En Haïti, sept religieux catholiques, dont deux Français, ont été enlevés contre une demande de rançon d'un million de dollars, dimanche matin près de la capitale Port-au-Prince, alors qu'ils se rendaient à une célébration. Ces ecclésiastiques allaient assister à l'installation comme curé d'un de leurs amis, mais leur convoi d'une dizaine de personnes s'est vu barrer la route par un groupe probablement armé.

Parmi les personnes enlevées se trouve le père Michel Briand, missionnaire en Haïti depuis près de 30 ans, prêtre responsable d'une école, ainsi que sœur Agnès, elle aussi implantée de longue date dans le pays. Ce sont deux proches du supérieur général des prêtres de Saint-Jacques, Paul Dossou, basé dans le Finistère. "La congrégation est en état de choc. C'est un moment très difficile à vivre pour nous", explique-t-il à Europe 1. "Notre devoir, comme religieux, comme prêtres, c'est de prier. Nous essayons de nous soutenir les uns les autres en attendant une issue, le plus tôt possible".

"Ce sont des choses qui arrivent quotidiennement en Haïti"

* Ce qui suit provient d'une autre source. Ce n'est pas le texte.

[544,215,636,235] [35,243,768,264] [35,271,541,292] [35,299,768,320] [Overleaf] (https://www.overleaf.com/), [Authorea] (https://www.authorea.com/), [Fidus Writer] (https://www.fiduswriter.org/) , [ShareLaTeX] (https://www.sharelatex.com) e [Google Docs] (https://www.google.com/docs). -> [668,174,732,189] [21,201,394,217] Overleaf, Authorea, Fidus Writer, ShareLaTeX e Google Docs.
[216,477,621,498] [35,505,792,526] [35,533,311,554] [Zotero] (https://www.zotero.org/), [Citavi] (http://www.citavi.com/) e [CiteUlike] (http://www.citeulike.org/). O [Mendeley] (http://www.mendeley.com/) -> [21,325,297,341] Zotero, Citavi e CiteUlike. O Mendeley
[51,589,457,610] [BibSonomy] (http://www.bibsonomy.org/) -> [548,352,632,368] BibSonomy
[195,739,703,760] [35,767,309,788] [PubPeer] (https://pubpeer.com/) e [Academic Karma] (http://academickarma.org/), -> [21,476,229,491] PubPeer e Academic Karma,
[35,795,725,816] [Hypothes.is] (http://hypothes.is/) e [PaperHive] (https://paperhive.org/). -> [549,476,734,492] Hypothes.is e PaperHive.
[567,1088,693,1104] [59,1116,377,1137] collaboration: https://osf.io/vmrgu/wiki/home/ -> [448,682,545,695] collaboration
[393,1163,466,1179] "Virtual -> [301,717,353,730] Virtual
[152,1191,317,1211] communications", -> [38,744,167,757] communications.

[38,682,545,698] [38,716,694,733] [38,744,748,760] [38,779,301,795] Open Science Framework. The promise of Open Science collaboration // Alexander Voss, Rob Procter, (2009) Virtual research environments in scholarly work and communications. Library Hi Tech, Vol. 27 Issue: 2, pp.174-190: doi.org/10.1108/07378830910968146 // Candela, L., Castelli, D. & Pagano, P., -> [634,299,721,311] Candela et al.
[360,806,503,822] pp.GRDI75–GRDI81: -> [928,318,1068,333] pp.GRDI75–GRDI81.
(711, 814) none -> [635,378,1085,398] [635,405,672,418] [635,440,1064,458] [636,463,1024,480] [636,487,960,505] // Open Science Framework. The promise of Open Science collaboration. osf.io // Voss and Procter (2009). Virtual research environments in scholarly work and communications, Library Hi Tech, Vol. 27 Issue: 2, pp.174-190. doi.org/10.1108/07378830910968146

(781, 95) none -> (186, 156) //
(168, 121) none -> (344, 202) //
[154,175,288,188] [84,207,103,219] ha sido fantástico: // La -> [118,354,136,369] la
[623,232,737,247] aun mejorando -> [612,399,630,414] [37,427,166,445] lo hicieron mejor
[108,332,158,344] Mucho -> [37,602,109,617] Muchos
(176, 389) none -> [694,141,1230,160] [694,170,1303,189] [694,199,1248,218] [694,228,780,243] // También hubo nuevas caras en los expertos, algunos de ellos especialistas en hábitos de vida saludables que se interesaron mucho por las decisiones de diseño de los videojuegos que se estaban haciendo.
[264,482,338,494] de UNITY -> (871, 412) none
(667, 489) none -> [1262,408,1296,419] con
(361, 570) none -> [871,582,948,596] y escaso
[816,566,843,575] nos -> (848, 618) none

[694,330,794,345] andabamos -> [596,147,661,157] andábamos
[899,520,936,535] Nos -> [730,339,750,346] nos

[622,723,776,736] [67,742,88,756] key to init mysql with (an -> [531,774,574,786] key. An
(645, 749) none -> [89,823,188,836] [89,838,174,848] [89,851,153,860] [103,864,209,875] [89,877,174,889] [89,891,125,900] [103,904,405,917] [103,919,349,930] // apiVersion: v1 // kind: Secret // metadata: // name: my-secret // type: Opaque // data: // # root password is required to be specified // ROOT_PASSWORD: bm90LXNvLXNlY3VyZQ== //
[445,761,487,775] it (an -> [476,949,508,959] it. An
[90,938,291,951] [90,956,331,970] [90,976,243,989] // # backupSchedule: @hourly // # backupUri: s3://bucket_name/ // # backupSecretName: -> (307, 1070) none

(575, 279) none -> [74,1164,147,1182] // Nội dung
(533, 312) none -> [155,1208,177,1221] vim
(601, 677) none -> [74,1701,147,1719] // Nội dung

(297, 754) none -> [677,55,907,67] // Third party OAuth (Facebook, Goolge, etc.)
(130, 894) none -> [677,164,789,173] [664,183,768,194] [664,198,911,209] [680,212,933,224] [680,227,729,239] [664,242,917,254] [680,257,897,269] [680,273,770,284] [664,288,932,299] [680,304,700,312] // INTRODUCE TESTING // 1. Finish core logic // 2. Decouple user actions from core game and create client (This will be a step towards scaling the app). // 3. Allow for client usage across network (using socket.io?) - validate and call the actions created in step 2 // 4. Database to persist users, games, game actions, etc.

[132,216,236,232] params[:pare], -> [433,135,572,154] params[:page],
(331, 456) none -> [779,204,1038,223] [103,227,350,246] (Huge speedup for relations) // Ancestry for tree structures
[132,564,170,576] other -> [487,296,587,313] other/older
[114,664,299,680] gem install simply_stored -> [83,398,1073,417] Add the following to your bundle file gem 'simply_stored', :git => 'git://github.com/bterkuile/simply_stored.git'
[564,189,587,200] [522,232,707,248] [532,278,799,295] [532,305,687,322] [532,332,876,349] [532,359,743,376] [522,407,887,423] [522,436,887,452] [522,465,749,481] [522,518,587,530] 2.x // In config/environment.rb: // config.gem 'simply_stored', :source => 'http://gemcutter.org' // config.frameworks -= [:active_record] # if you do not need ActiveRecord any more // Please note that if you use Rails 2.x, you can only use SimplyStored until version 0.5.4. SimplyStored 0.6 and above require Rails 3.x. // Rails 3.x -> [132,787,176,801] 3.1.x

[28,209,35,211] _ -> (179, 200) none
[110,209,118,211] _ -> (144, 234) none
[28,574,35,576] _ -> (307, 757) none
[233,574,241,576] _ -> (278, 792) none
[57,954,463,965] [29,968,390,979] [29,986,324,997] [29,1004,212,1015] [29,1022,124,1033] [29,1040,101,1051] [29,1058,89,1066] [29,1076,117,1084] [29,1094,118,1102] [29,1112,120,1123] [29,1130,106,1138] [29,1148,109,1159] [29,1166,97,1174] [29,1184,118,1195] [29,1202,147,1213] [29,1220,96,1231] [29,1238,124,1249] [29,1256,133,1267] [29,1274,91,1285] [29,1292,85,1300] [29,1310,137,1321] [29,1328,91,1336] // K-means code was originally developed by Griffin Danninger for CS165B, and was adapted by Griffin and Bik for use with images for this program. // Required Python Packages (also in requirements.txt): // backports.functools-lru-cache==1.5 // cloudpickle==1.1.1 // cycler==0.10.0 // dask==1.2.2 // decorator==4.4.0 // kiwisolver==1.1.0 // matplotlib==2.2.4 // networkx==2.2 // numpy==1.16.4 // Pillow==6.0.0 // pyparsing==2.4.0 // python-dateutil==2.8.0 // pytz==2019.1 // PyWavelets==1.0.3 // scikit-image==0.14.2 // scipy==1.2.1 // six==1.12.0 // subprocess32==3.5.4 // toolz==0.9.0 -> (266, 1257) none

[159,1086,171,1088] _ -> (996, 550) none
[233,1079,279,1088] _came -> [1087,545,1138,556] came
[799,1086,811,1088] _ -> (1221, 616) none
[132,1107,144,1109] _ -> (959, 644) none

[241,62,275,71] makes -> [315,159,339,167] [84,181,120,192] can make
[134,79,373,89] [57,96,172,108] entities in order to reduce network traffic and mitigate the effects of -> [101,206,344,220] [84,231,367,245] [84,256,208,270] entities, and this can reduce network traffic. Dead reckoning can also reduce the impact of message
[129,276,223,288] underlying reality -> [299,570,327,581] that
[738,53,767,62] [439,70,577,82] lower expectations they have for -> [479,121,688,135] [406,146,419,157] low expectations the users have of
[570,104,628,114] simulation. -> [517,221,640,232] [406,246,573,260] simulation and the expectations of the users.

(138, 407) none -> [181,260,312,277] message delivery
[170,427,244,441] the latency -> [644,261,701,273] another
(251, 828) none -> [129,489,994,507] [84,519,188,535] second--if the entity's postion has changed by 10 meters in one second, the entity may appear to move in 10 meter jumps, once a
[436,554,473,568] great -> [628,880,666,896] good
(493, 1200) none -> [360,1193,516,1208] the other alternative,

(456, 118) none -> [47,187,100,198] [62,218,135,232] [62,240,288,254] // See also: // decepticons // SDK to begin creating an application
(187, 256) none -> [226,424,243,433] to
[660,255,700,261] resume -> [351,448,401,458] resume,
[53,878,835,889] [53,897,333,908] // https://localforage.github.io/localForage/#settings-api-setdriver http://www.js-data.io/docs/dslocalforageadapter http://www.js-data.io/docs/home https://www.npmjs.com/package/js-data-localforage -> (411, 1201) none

"Je ne crois pas qu'il y ait des raisons particulières pour cet enlèvement. Nous savons que ce sont des choses qui arrivent quotidiennement en Haïti. Ils étaient au mauvais endroit au mauvais moment", ajoute Paul Dossou. Il précise que le contact avec les ravisseurs est établi et que des négociations sont en cours, négociations qui se font a priori avec un groupe baptisé "400 Mawozo", un gang armé très actif, et connu précisément pour ses enlèvements contre rançon.